What elevates the current constellation for mid and small cap ETFs from willy nilly to do or die?

There are a number of reasons. The two charts below were originally published in the October 24 Profit Radar Report. The “in a nutshell” conclusion published that day was that: “The stock market is stretched like a rubber band and should bounce back. If it doesn’t, it will ‘snap’”.

Chart 1: S&P MidCap 400 Index

Corresponding ETF: SPDR S&P MidCap 400 ETF (MDY)

The trend line originating at the October 4, 2011 low has provided guidance and support for the S&P MidCap 400 Index. A close below this trend line would be concerning. Additional support is provided by the 200-day SMA at 964.

Chart 2: Russell 2000 Index

Corresponding ETF: iShares Russell 2000 Index ETF (IWM)

The interaction between the Russell 2000 and its October 4, 2011 trend line hasn’t been as pronounced, but the decline has thus far stalled at trend line support.
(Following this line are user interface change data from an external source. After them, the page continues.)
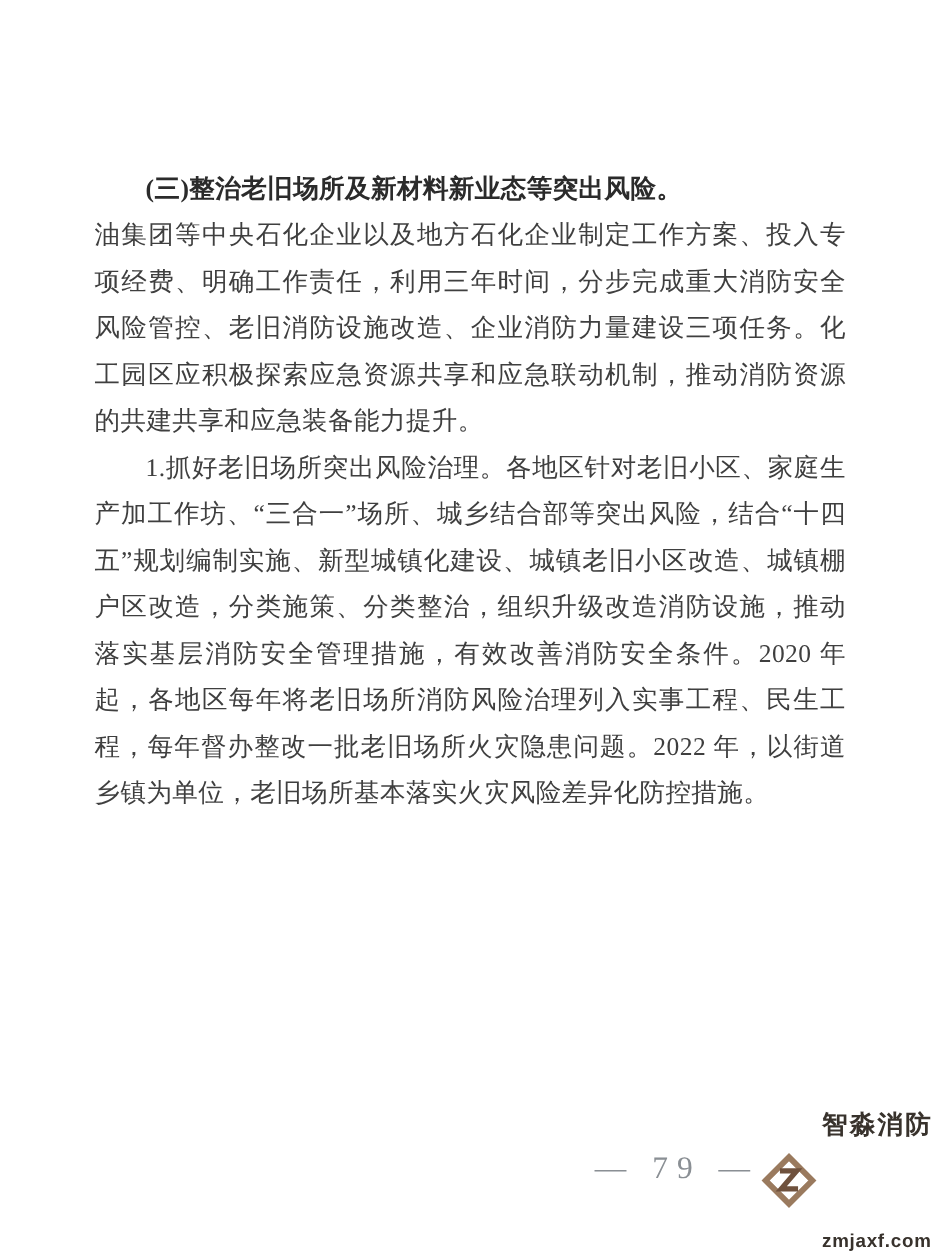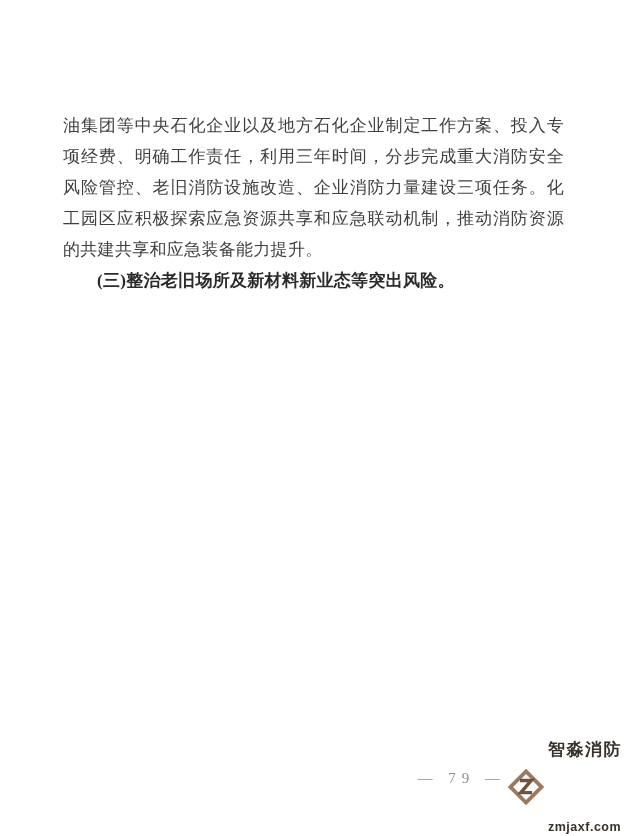"油集团等中央石化企业以及地方石化企业制定工作方案、投入专项经费、明确工作责任，利" p.para { order: before "(三)整治老旧场所及新材料新业态等突出风险。" -> after "(三)整治老旧场所及新材料新业态等突出风险。" }
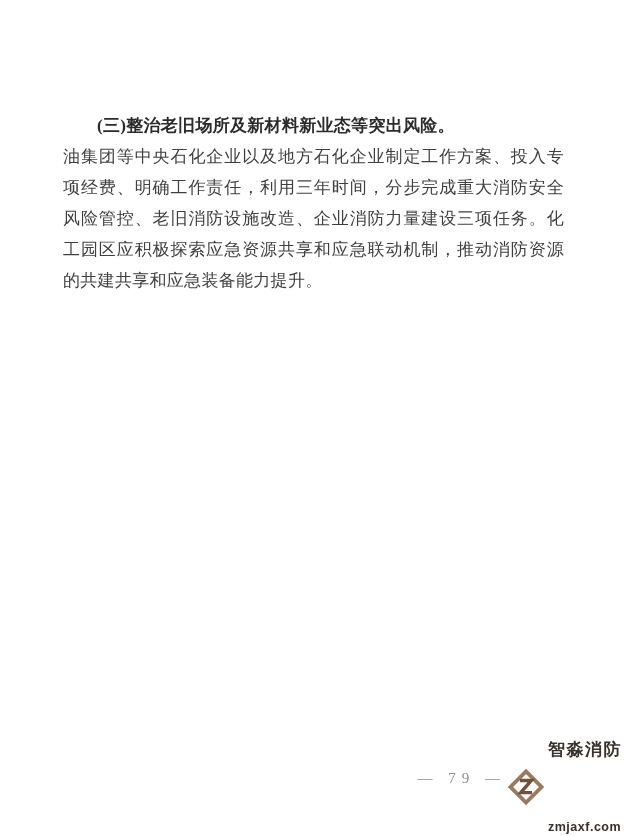"1.抓好老旧场所突出风险治理。各地区针对老旧小区、家庭生产加工作坊、“三合一”场" p.para { html: none -> <p>1.抓好老旧场所突出风险治理。各地区针对老旧小区、家庭生产加工作坊、“三合一”场所、城乡结合部等突出风险，结合“十四五”规划编制实施、新型城镇化建设、城镇老旧小区改造、城镇棚户区改造，分类施策、分类整治，组织升级改造消防设施，推动落实基层消防安全管理措施，有效改善消防安全条件。2020 年起，各地区每年将老旧场所消防风险治理列入实事工程、民生工程，每年督办整改一批老旧场所火灾隐患问题。2022 年，以街道乡镇为单位，老旧场所基本落实火灾风险差异化防控措施。</p> }
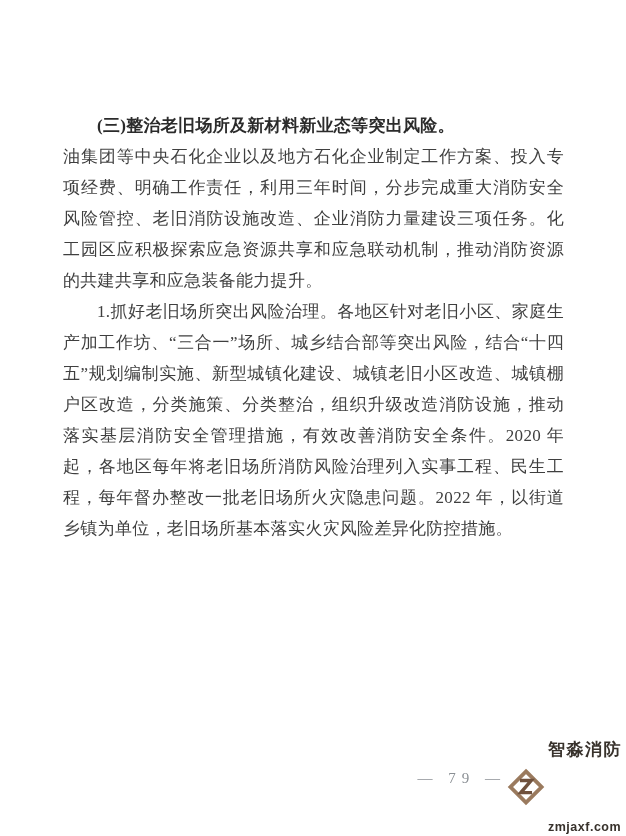"— 79 —" .page-number { font-size: 15px -> 21px }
A close below this trend line would also be concerning. Additional support is provided by the 200-day SMA at 807.

Conclusion

Unbroken longer-term trend lines like the ones mentioned above provide invaluable technical insight, often worth more than insider information.

As long as indexes remain above their respective trend lines – the S&P 500, Dow Jones, Russell 2000, MidCap 400 and many sector ETFs remain above at this time – the benefit of the doubt should be given to rising prices.

In addition to trend line support, the October 25 Profit Radar Report pointed out a buy signal for stocks (given by the VIX) and a bullish price/RSI divergence.

Yesterday’s strong rally is running into technical resistance triggered a bearish percentR low risk entry. It remains yet to be seen how long this bounce will last, but trend line support is now our stop-loss level for long positions. The beauty of using a rising trend line as stop-loss for long positions is that it virtually guarantees a winning trade.